[ofa-general] iSER data corruption issues
Tom Tucker
tom at opengridcomputing.com
Wed Oct 3 11:02:22 PDT 2007
On Wed, 2007-10-03 at 13:42 -0400, Pete Wyckoff wrote:
> How does the requester (in IB speak) know that an RDMA Write
> operation has completed on the responder?
>
> We have a software iSER target, available at git.osc.edu/tgt or
> browse at http://git.osc.edu/?p=tgt.git . Using the existing
> in-kernel iSER initiator code, very rarely data corruption occurs,
> in that the received data from SCSI read operations does not match
> what was expected.
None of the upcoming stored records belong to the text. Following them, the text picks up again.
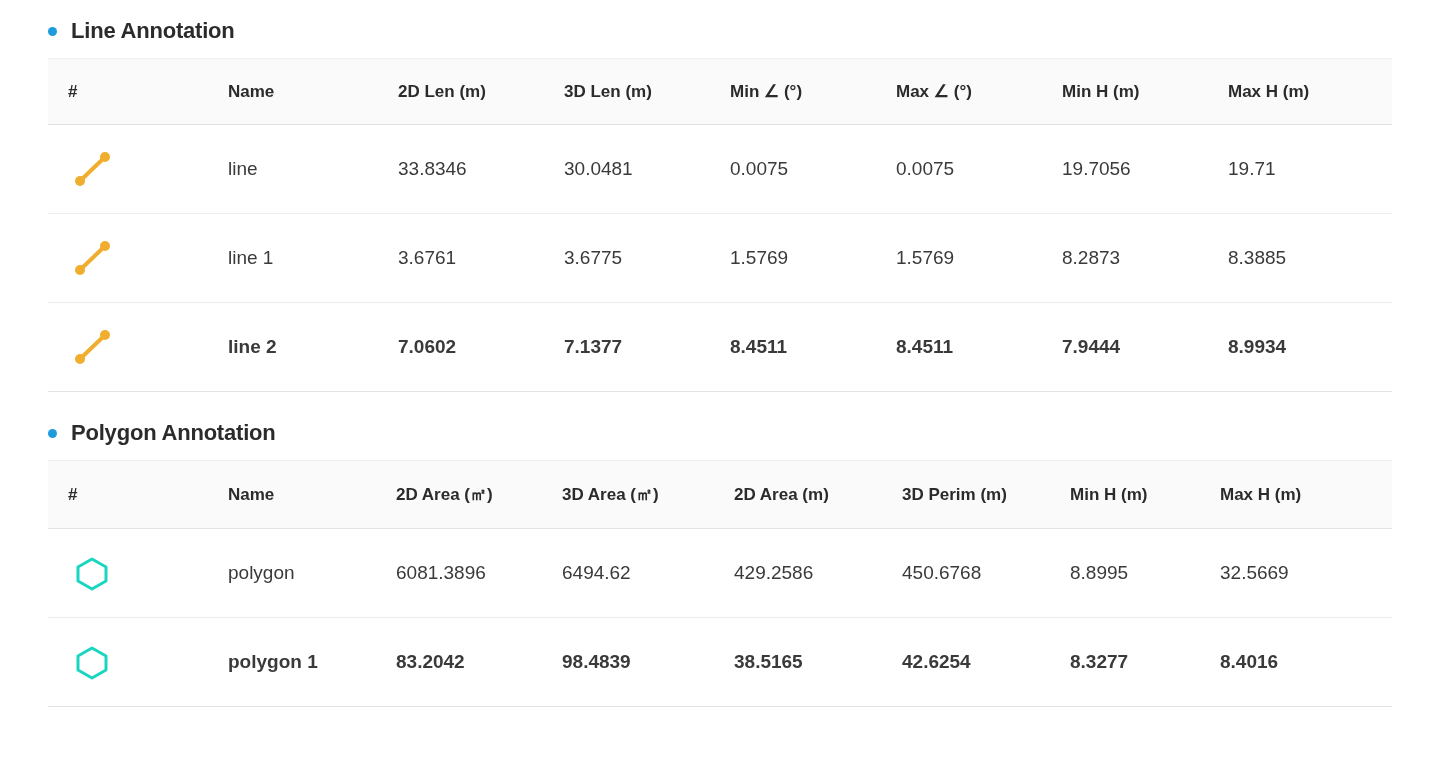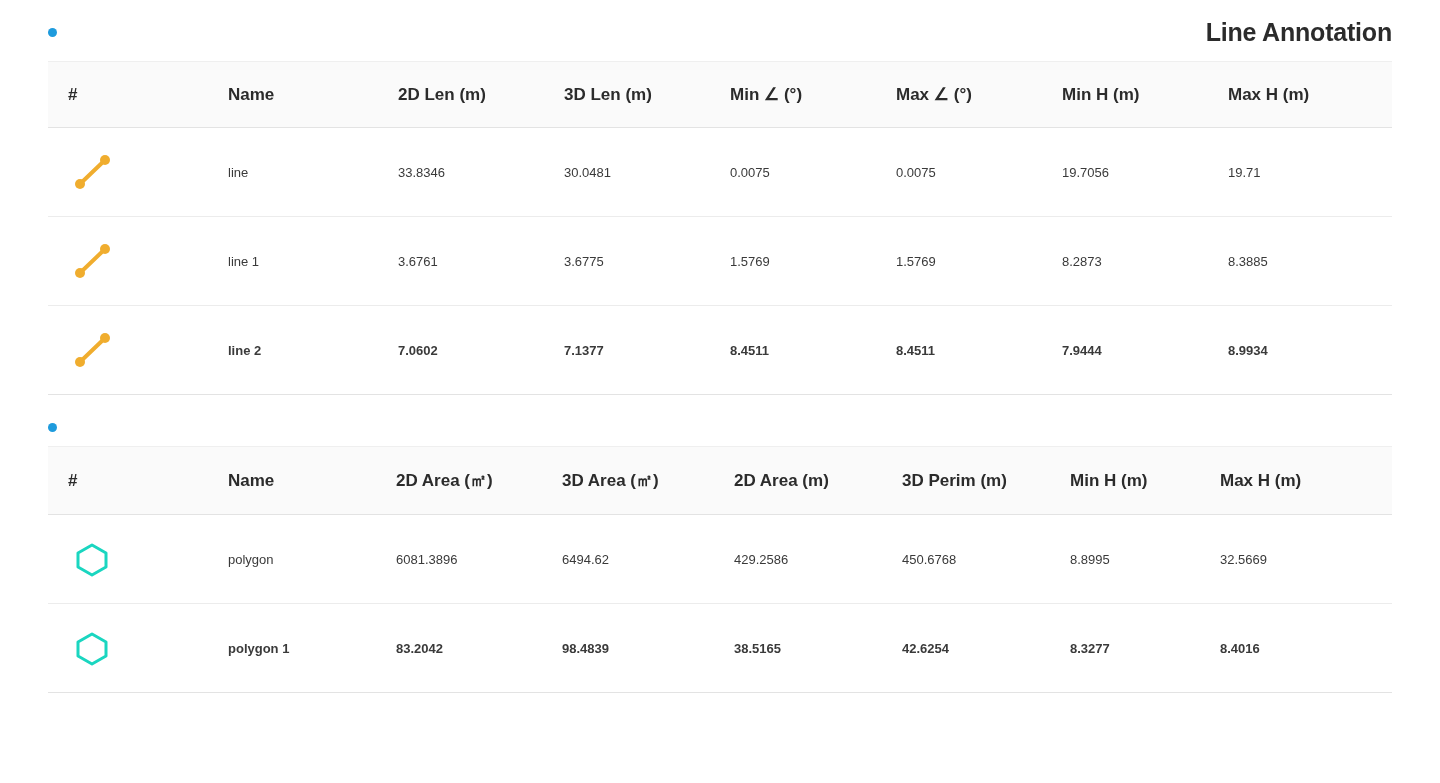"Line Annotation" .section-title { font-size: 25px -> 22px; justify-content: space-between -> none }
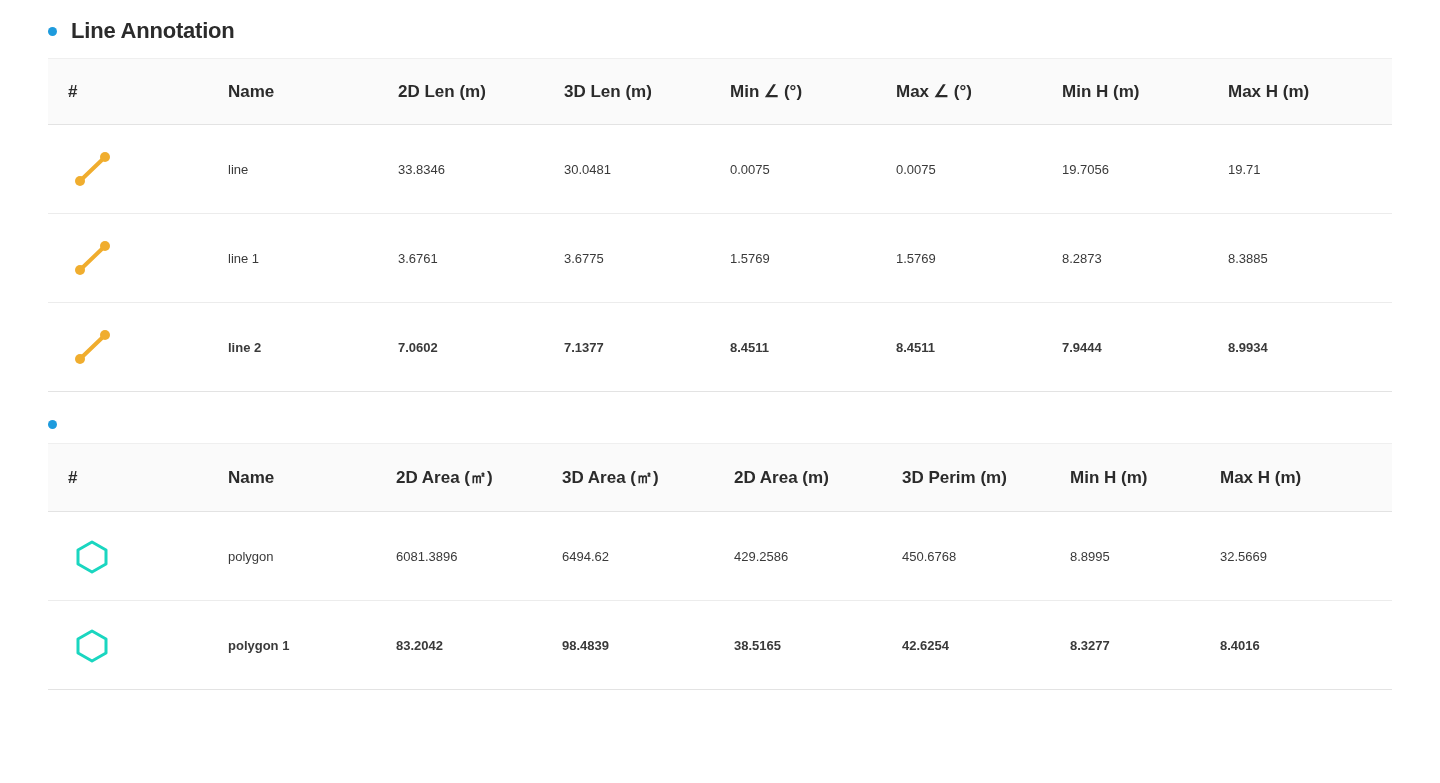"line" tbody td { font-size: 13px -> 19px }
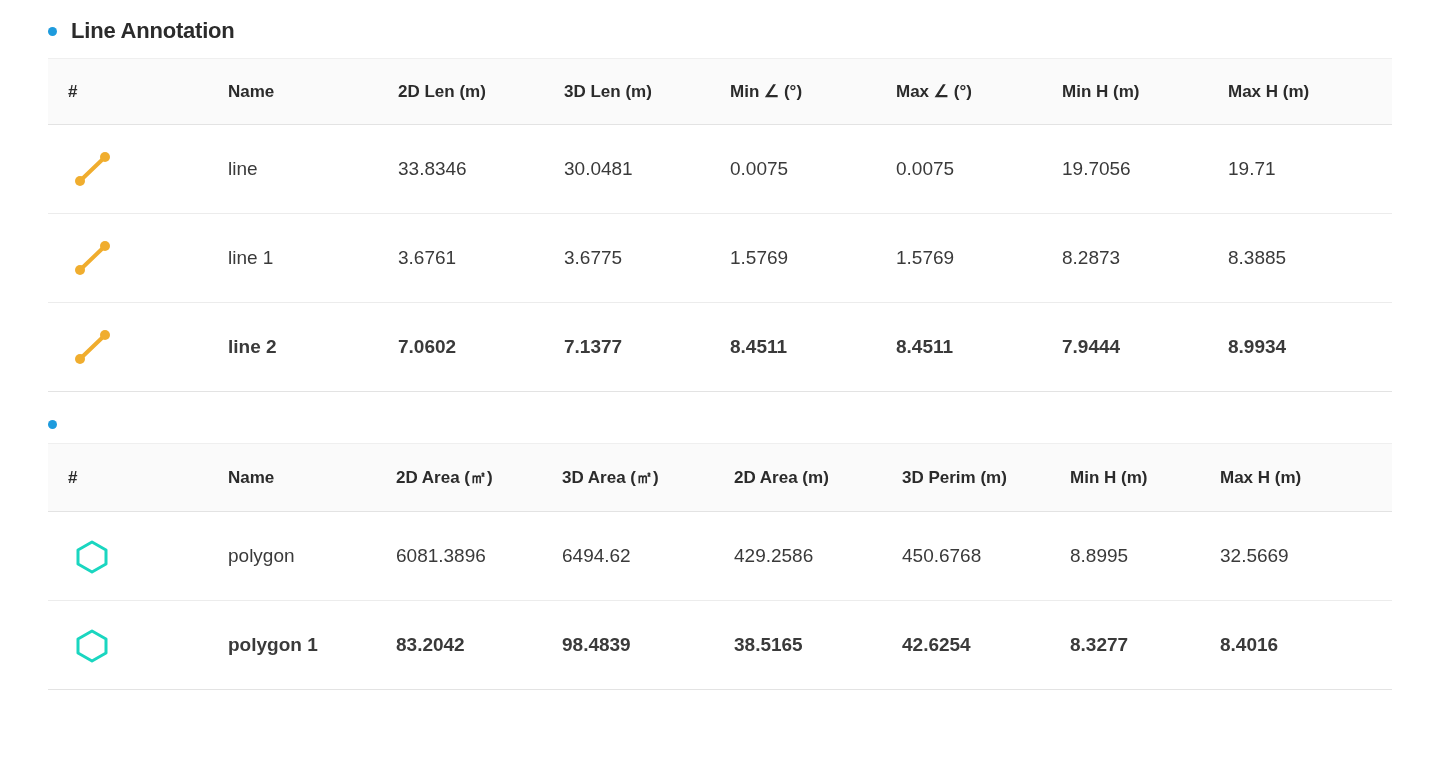"Polygon Annotation" span { html: none -> <span>Polygon Annotation</span> }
Sometimes it appears as if random kernel memory
> has been scribbled on by an errant RDMA write from the target. My
> current working theory that the RDMA write has not completed by the
> time the initiator looks at its incoming data buffer.
>
> Single RC QP, single CQ, no SRQ. Only Send, Receive, and RDMA Write
> work requests are used. After everything is connected up, a SCSI
> read sequence looks like:
>
> initiator: register pages with FMR, write test pattern
> initiator: Send request to target
> target: Recv request
> target: RDMA Write response to initiator
> target: Wait for CQ entry for local RDMA Write completion
Pete:
I don't think this should be necessary...
> target: Send response to initiator
...as long as the send is posted on the same SQ as the write.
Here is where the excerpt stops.